START Records for the task

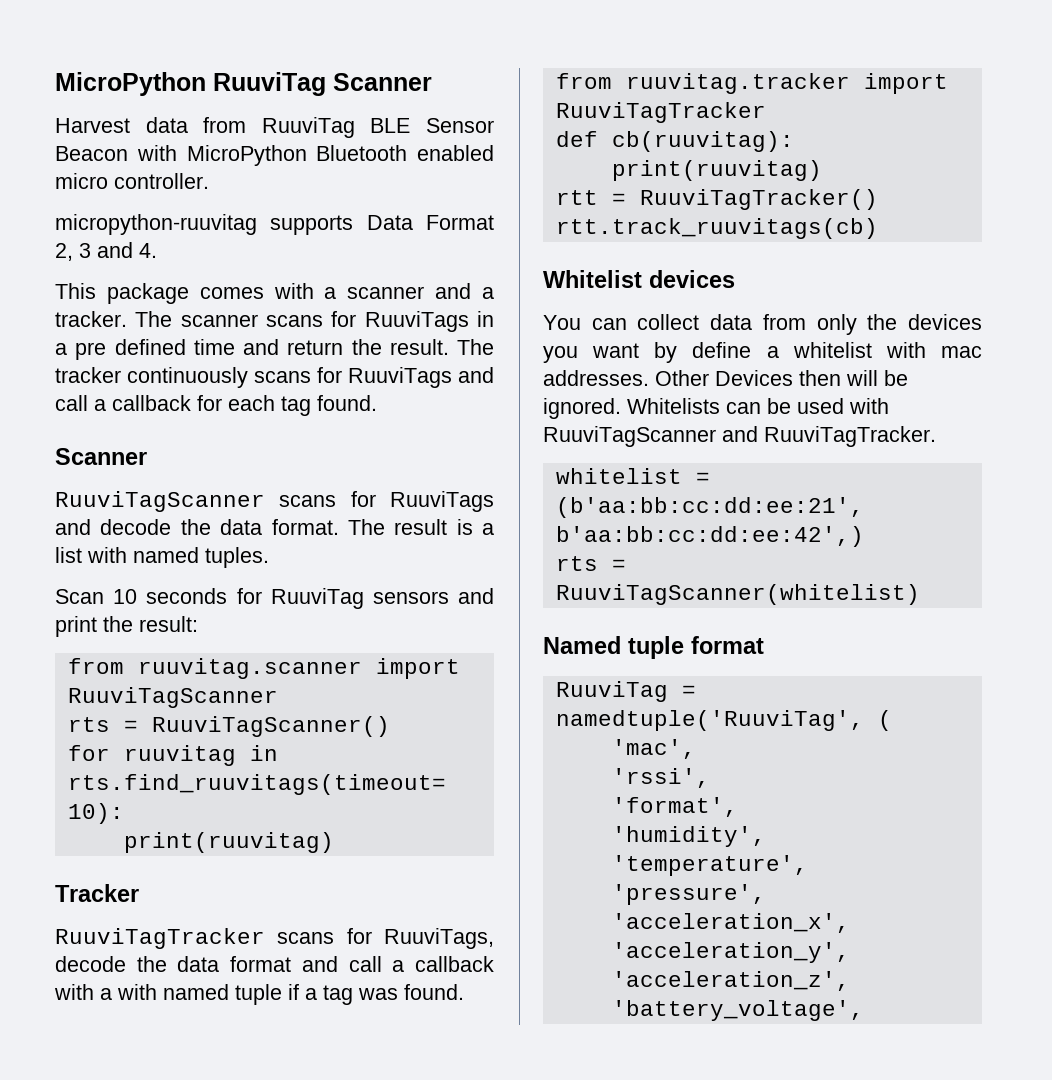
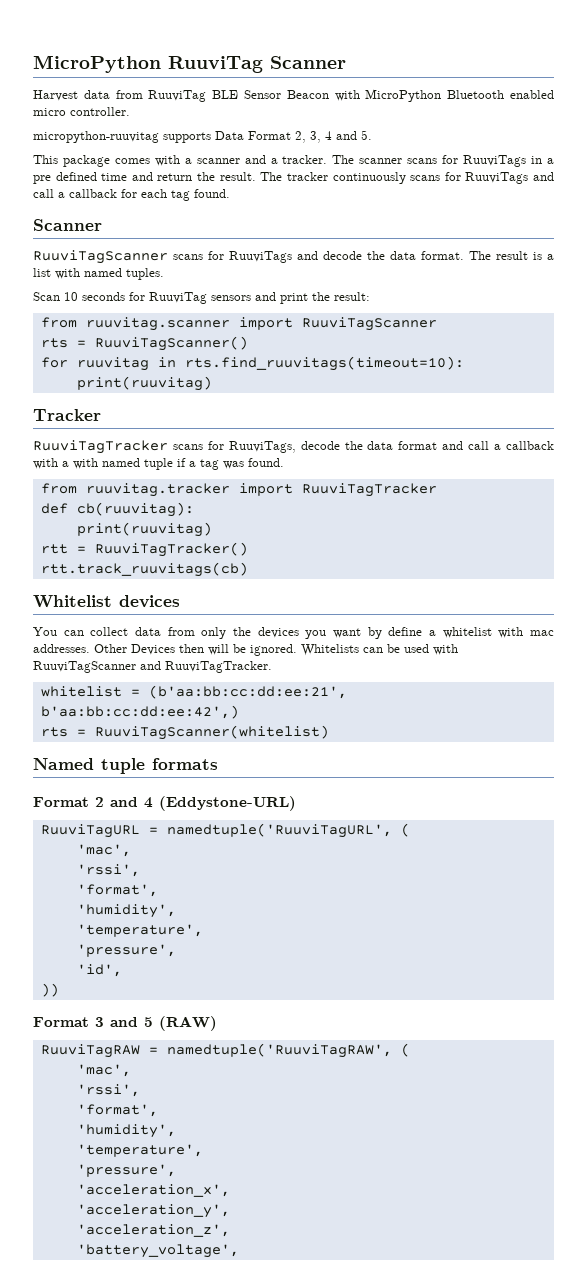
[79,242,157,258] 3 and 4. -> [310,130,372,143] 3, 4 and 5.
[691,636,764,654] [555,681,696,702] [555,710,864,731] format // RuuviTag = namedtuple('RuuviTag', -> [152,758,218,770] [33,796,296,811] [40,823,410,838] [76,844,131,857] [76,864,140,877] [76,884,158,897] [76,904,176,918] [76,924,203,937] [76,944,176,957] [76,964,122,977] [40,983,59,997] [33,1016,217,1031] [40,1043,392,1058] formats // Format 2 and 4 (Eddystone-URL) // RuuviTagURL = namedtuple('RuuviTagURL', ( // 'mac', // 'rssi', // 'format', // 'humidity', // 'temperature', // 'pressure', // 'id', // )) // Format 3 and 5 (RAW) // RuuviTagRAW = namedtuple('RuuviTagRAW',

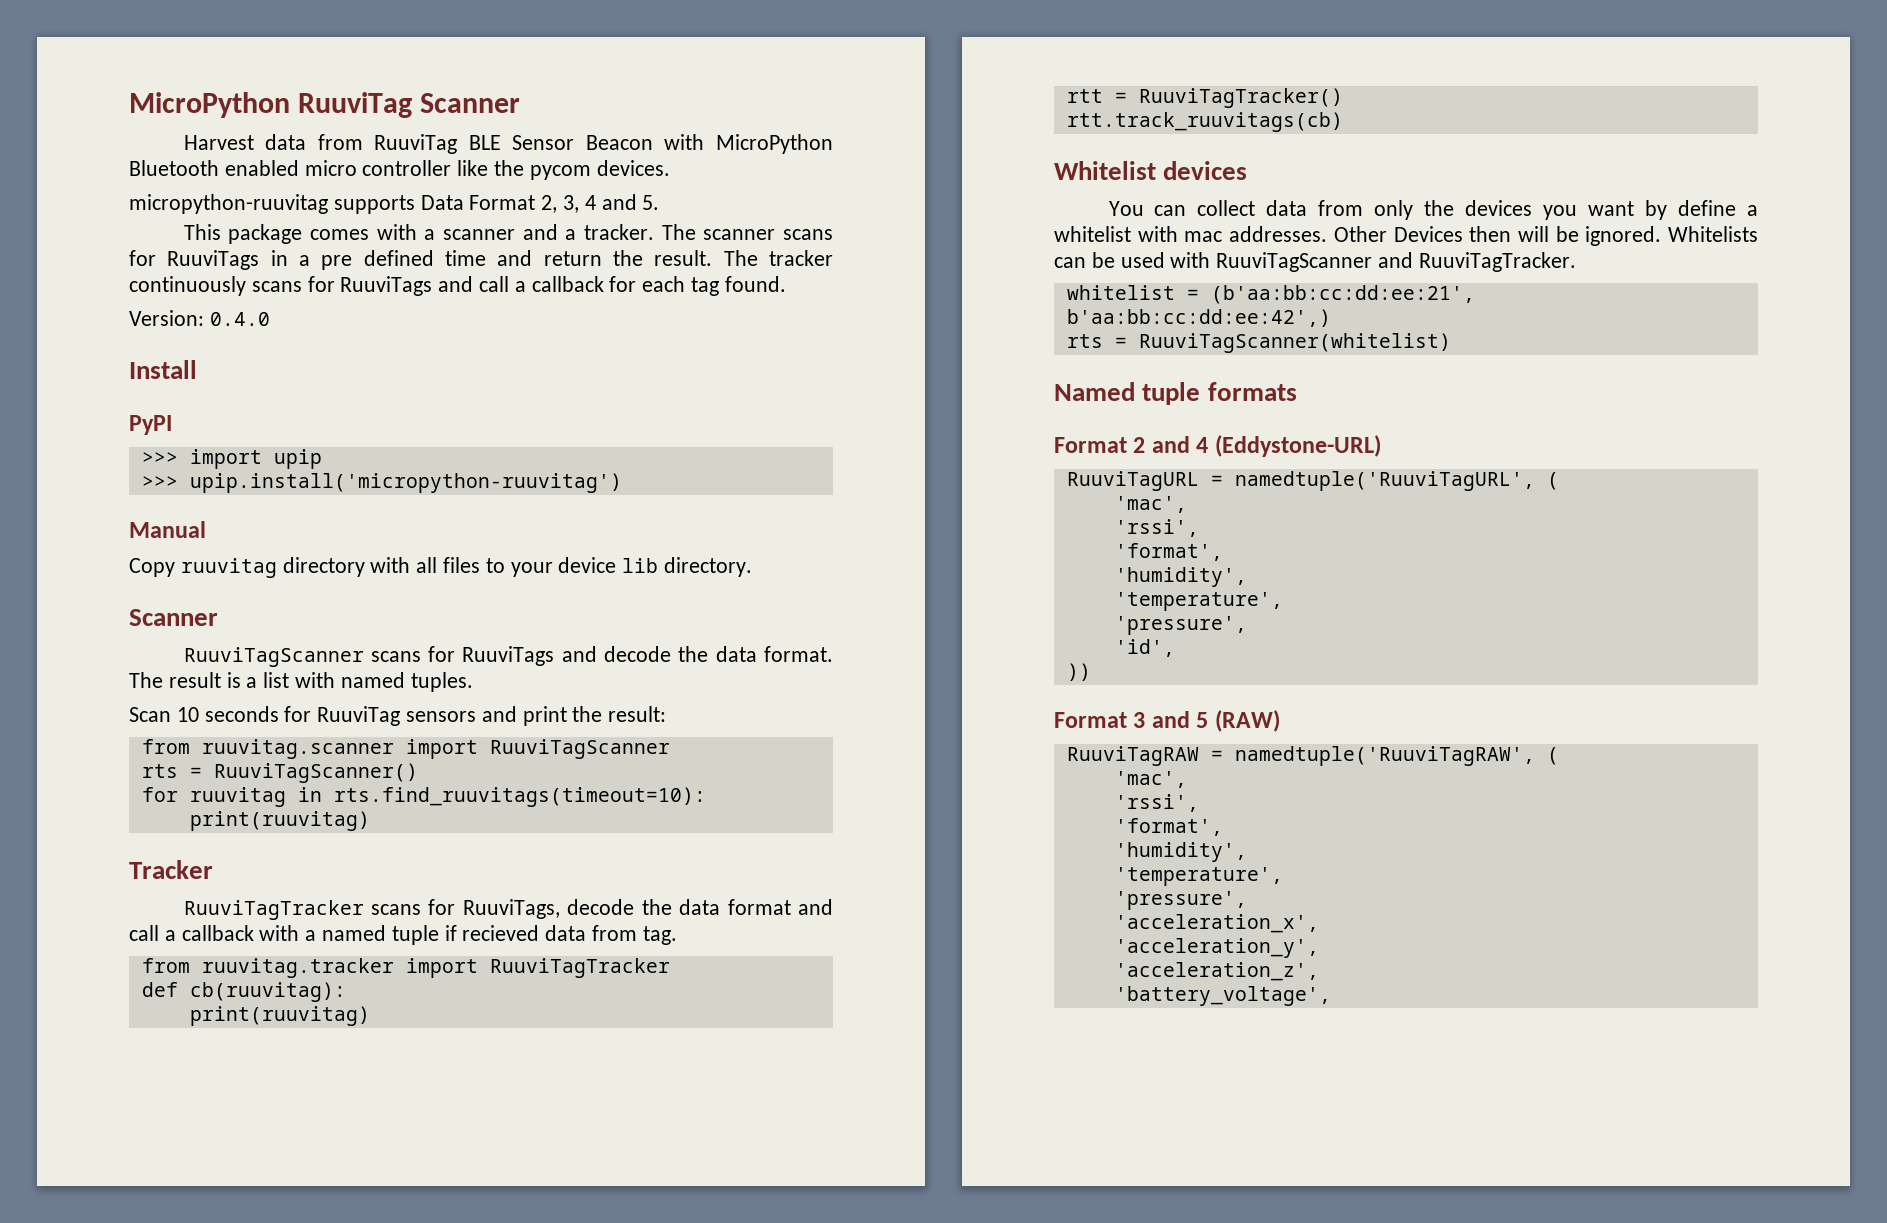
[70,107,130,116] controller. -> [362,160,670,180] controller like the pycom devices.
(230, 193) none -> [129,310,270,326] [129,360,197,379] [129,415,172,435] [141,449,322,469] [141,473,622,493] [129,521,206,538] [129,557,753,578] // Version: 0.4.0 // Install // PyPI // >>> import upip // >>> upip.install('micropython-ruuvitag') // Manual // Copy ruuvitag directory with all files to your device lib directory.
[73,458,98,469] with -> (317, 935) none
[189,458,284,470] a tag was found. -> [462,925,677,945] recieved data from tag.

END Records for the task

### [Activity]
The line containing "[691,636,764,654] [555,681,696,702] [555,710,864,731]" marks the end: copy exactly every line from the start of the records up to and including it, leaving out the pictures.

### [Written solution]
[79,242,157,258] 3 and 4. -> [310,130,372,143] 3, 4 and 5.
[691,636,764,654] [555,681,696,702] [555,710,864,731] format // RuuviTag = namedtuple('RuuviTag', -> [152,758,218,770] [33,796,296,811] [40,823,410,838] [76,844,131,857] [76,864,140,877] [76,884,158,897] [76,904,176,918] [76,924,203,937] [76,944,176,957] [76,964,122,977] [40,983,59,997] [33,1016,217,1031] [40,1043,392,1058] formats // Format 2 and 4 (Eddystone-URL) // RuuviTagURL = namedtuple('RuuviTagURL', ( // 'mac', // 'rssi', // 'format', // 'humidity', // 'temperature', // 'pressure', // 'id', // )) // Format 3 and 5 (RAW) // RuuviTagRAW = namedtuple('RuuviTagRAW',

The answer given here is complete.